Sometimes a smart, gentle movie based—but not too rigorously—on fact is the diversion you didn’t know you needed. That’s The Dig, directed by Simon Stone and based on a novel by John Preston, which was in turn based on a real-life event: The discovery of the Sutton Hoo treasures, a collection of Anglo-Saxon artifacts unearthed in the English countryside, in the late 1930s, on the land of a widow named Edith Pretty. Pretty is played here, with tweedy purposefulness, by Carey Mulligan. Ralph Fiennes is wonderful as Basil Brown, the experienced but modest excavator whom she enlists to dig on her land; it’s he who initially discovers these ancient goodies. Some of the treasures eventually unearthed were made of gems and gold; others were wrought simply from iron. But all of them tell us something about the lives of humans who lived long ago, and the thrill of that knowledge fosters a platonic kinship between Pretty and Brown. This is the story of two people who made history by unearthing bits of it for future generations. It’s an intelligent and charming film that doesn’t outwear its welcome.

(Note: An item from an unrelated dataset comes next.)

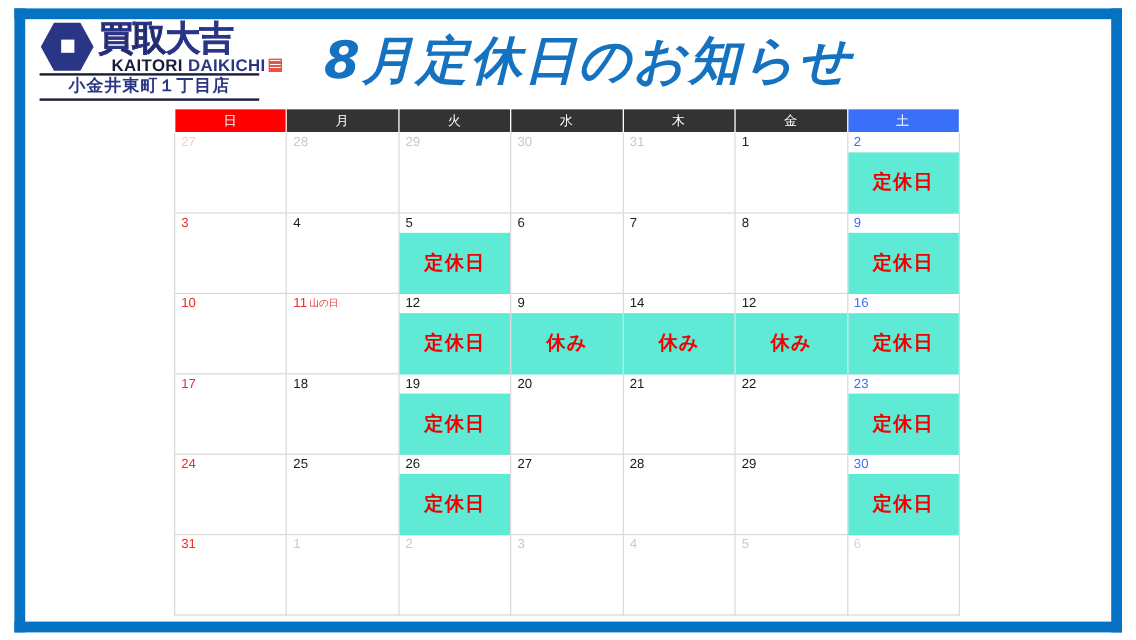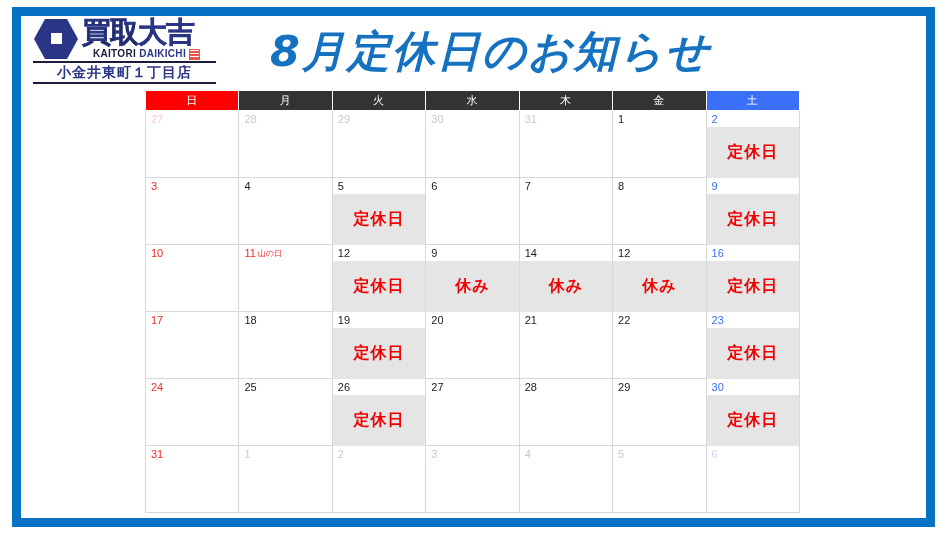"KAITORI DAIKICHI" .romaji { font-size: 10px -> 14px }
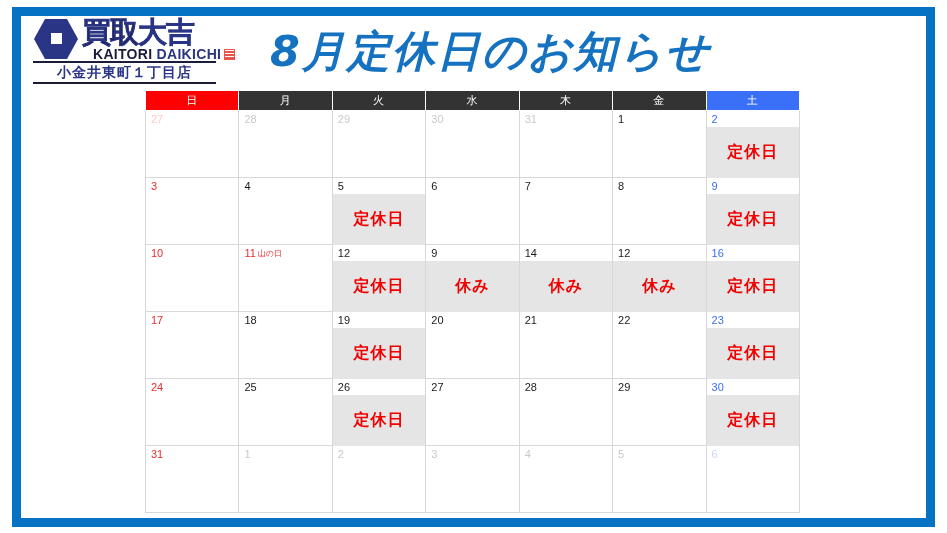"定休日" .mark { background: #e5e5e5 -> #5eead4 }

The SpongeBob Movie: Sponge on the Run

 

Everyone needs a dose of escapist ridiculousness now and then, and The SpongeBob Movie: Sponge on the Run, directed by Tim Hill, is the most exquisite example to have appeared this year. The undersea talking yellow sponge known as SpongeBob (voiced by Tom Kenny) is heartbroken when his meowing pet snail Gary goes missing. It turns out Gary has been snail-napped by vain sea god Poseidon (Matt Berry), who has run out of the snail slime that keeps his complexion glowing. The rescue involves a whacked-out robot (voiced by Awkwafina) and the sage advice of a mystically glowing Keanu Reeves, speaking from the center of a tumbleweed. (His character’s name, aptly, is Sage.) The jokes in Sponge on the Run, silly as they are, won’t insult your dignity or your intelligence. They’re pure, ludicrous joy, the heart of a movie that is itself an act of loony generosity.